----- Task input

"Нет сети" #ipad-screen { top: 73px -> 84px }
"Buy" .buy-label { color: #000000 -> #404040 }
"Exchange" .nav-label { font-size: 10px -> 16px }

----------
----- Task input

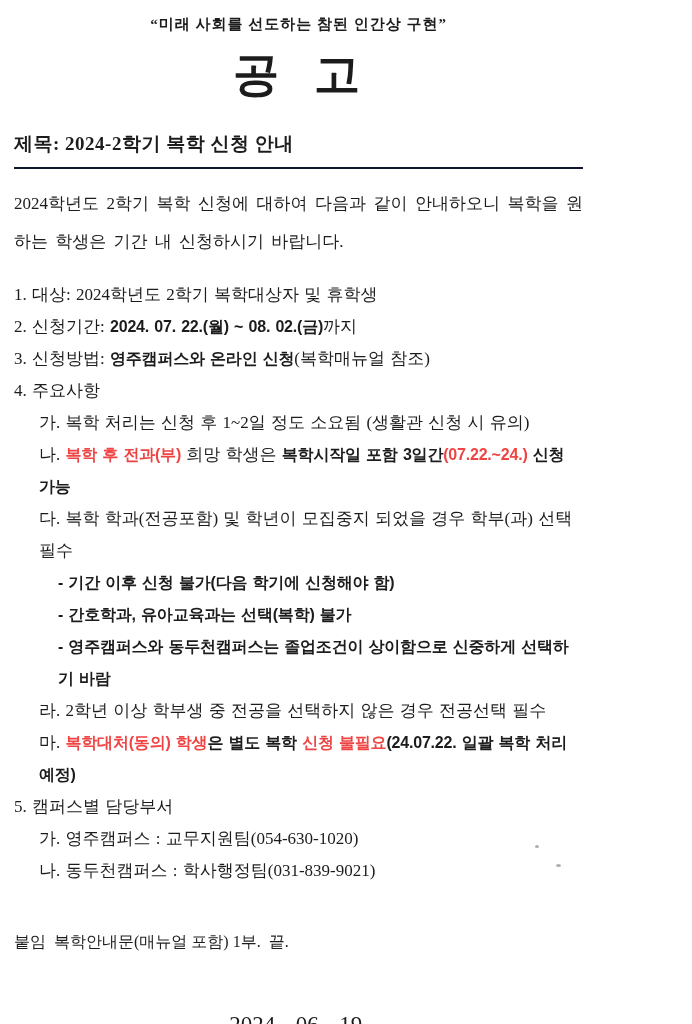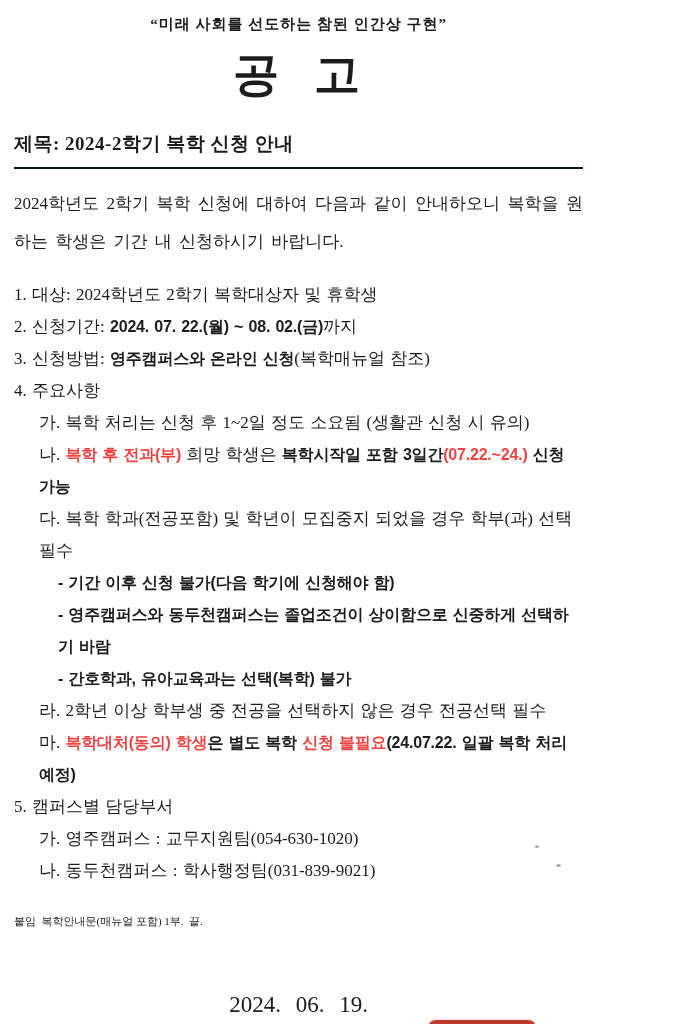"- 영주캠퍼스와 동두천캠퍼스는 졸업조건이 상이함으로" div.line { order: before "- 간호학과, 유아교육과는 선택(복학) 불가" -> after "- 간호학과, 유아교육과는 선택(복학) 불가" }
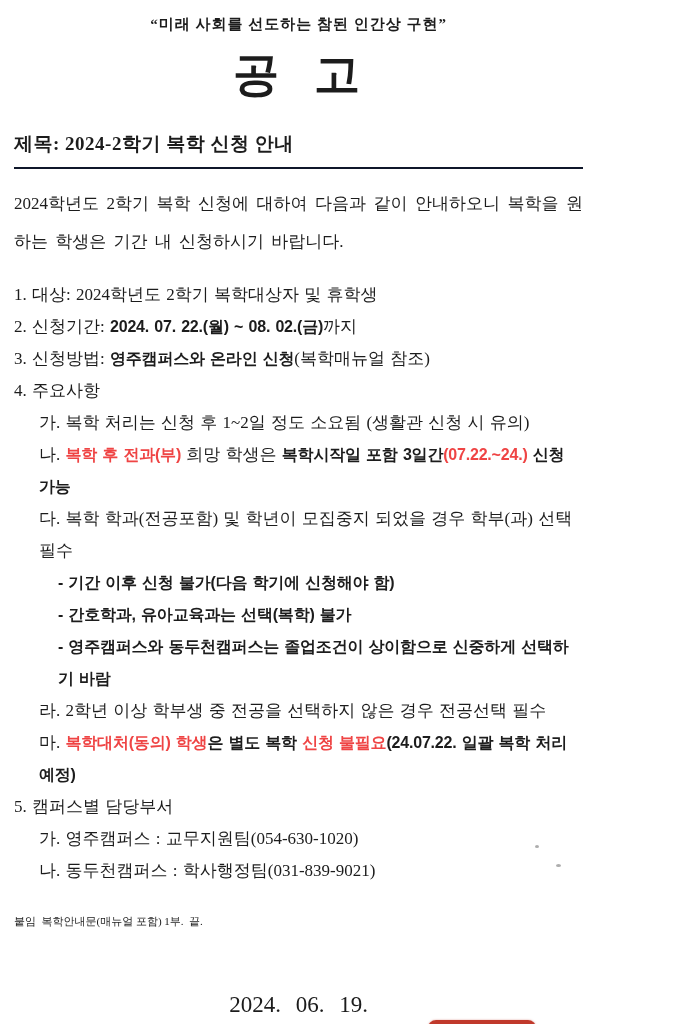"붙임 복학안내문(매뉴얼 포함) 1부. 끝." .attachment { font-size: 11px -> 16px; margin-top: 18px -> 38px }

----------

Work item: Only the lines above from the one with "top: 73px ->" up to and including the one with "font-size: 10px ->" should be repeated, exactly as written.

Response area:
"Нет сети" #ipad-screen { top: 73px -> 84px }
"Buy" .buy-label { color: #000000 -> #404040 }
"Exchange" .nav-label { font-size: 10px -> 16px }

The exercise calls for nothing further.